Example-generation strategies

Another focus for research has been on the strategies that students use to generate examples. Drawing on task-based interviews with postgraduate students, Antonini (2006) identified three strategies:

  1. 1.

    Trial and error - “The example is sought among some recalled objects; for each example the subject only observes whether it has the requested properties or not” (p. 58),

  2. 2.

    Transformation - “An object that satisfies part of the requested properties is modified through one or more successive transformations until it is turned into a new object with all the requested characteristics.” (p. 59)

  3. 3.

    Analysis - “Assuming the constructed object, and possibly assuming that it satisfies other properties added in order to simplify or restrict the search ground, further properties are deduced up to consequences that may evoke either a known object or a procedure to construct the requested one.” (pp. 59-60)

Antonini ’s (2006) classification of strategies has proved useful in other research that sought to analyse how students respond to example-generation tasks. Iannone et al. (2011) classified undergraduate students’ strategies after they solved tasks involving concepts that were new to them. They found that the trial and error strategy was dominant, accounting for about 80% of all examples generated, and suggested that students’ over-reliance on this strategy could explain why the generation tasks in the study did not lead to the learning gains that the literature predicts (e.g., Watson and Mason, 2005). Other researchers have echoed the finding that undergraduate students predominantly use the trial and error strategy (Edwards & Alcock, 2010; Sağlam & Dost, 2016).

However, these studies also highlighted issues when classifying undergraduate students’ strategies using Antonini ’s (2006) terms (or the elaboration provided by Antonini (2011)). Edwards and Alcock (2010) noted that some students appeared to use transformation or analysis strategies, but with faulty assumptions or deductions. Similarly, Iannone et al. (2011) reported that students using the trial and error strategy did not always check that their selected example had the desired properties. Sağlam and Dost (2016) highlighted two additional aspects not captured by the individual strategies. First, several students in their study began their work by writing out definitions of the concepts involved; while the authors do not interpret this a distinct strategy, it appeared to help the students to work with tasks that involved multiple concepts. Second, students often transitioned between strategies: for instance, some students generated examples through trial and error, noticed features that needed to be accounted for, then switched to a different strategy. This is a more sophisticated view of trial and error, beyond (Antonini, 2011) noting that the trials can be generated “with a precise and planned order” (p. 208).

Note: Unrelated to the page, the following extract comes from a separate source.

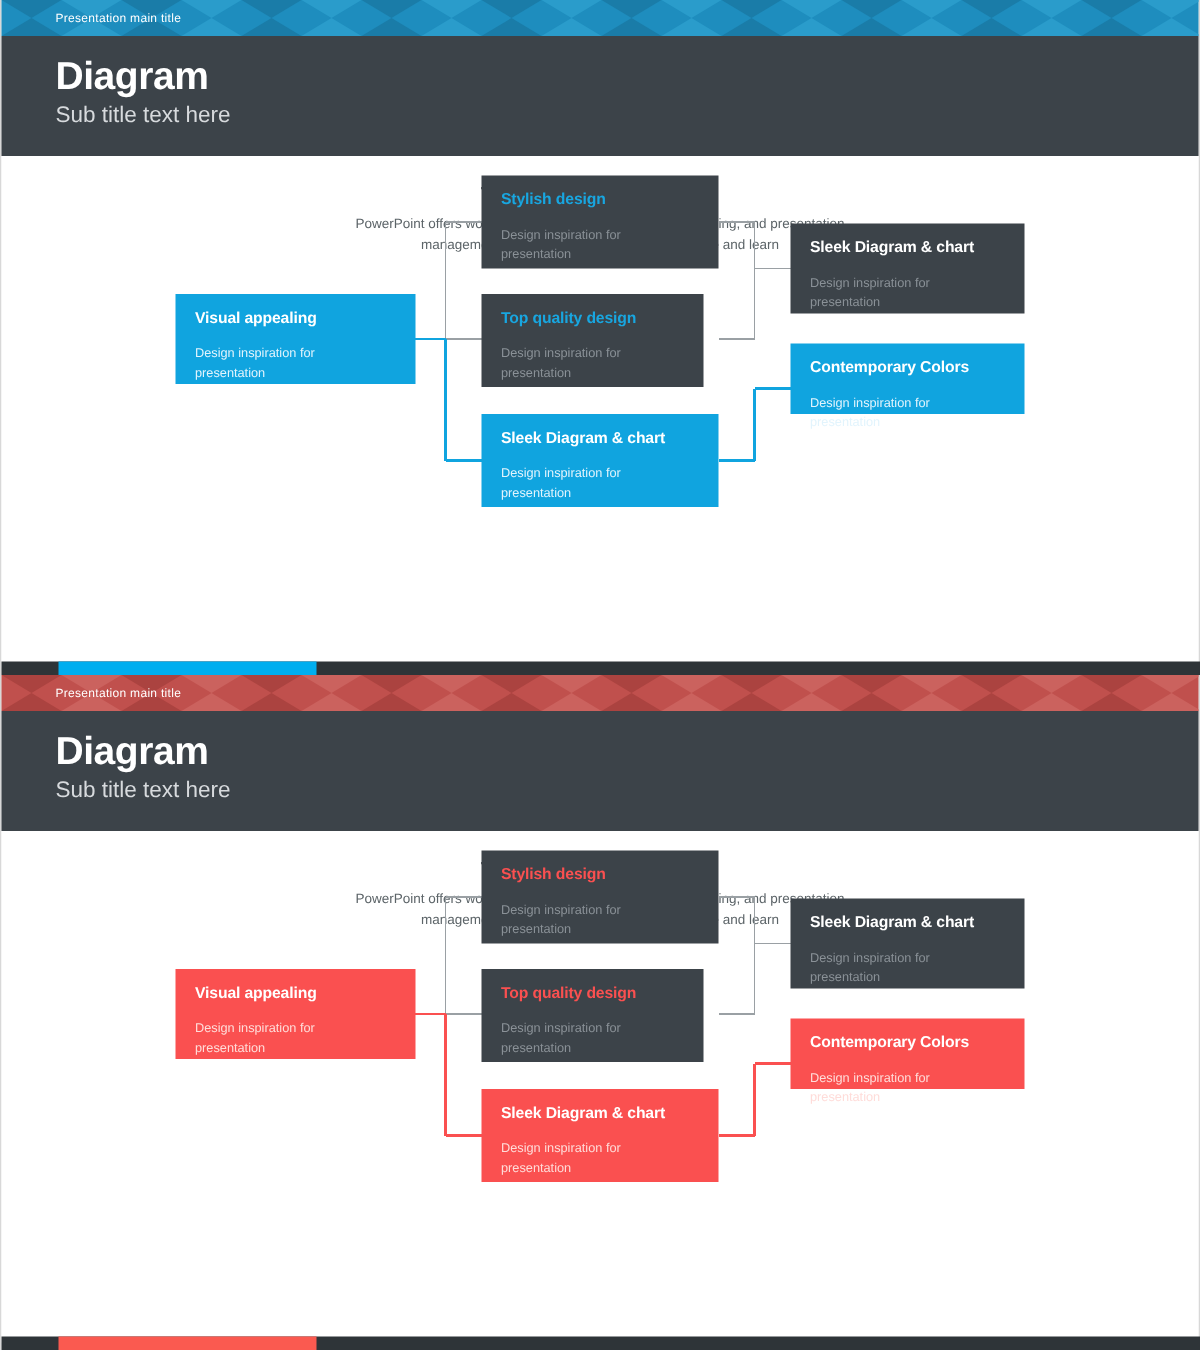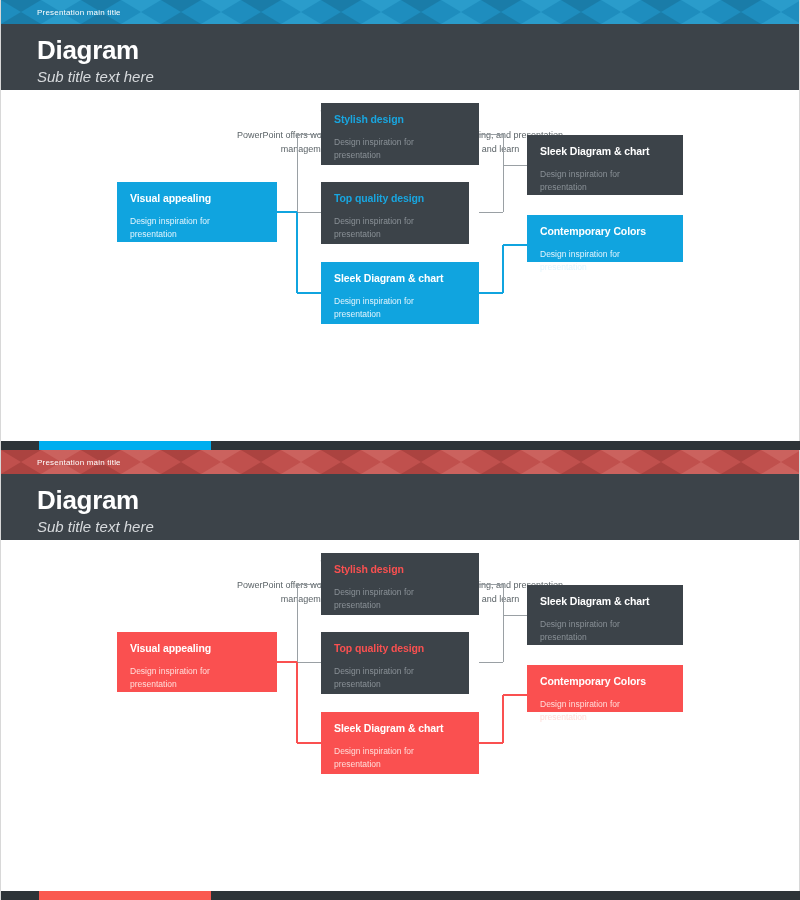"Diagram" .titleband { height: 66px -> 80px }
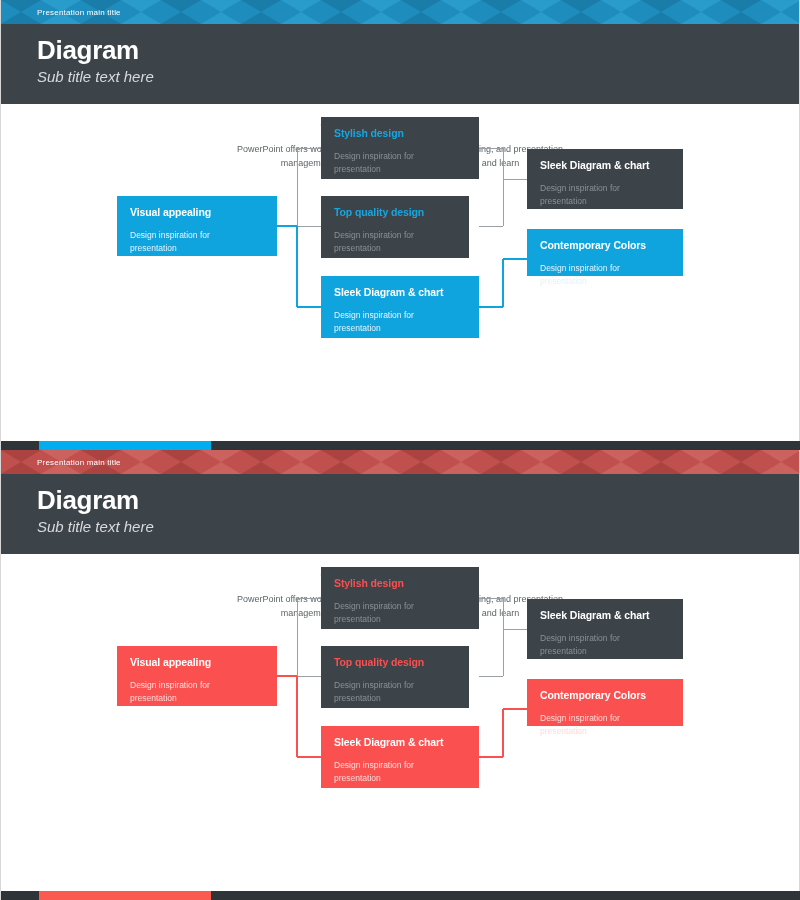"Sub title text here" .titleband .t2 { font-style: italic -> none }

To summarise, the current literature on example-generation strategies suggests that undergraduate students may not use all the strategies that experts use. We, therefore, draw on and develop, Antonini ’s (2011) framework for our analysis of students’ strategies in Study 2.

Comparing paper and digital mathematics tasks

The transfer of traditional pen-and-paper assessments to e-assessment can be achieved in a variety of ways. Ripley (2009) proposed a classification of transfer approaches, distinguishing between assessment migration and assessment transformation. Assessment migration involves simply replicating a task, where the question remains unchanged except for the mode of delivery. On the other hand, assessment transformation entails implementing the task in a predominantly digital manner, such as requiring students to use applets or specific features of the digital interface to solve problems. Several studies have investigated the characteristics of each type of transfer, examining students’ approaches and performance in these tasks. Of interest to our study is the finding of Lemmo (2021) that even simply migrating a paper-based task to e-assessment alters students’ interaction with the task and affects their performance, showing that the migration process is not neutral. Johnson and Green (2006) and Threlfall et al. (2007) arrived at similar findings, emphasising that task characteristics and question types can influence students’ working methods.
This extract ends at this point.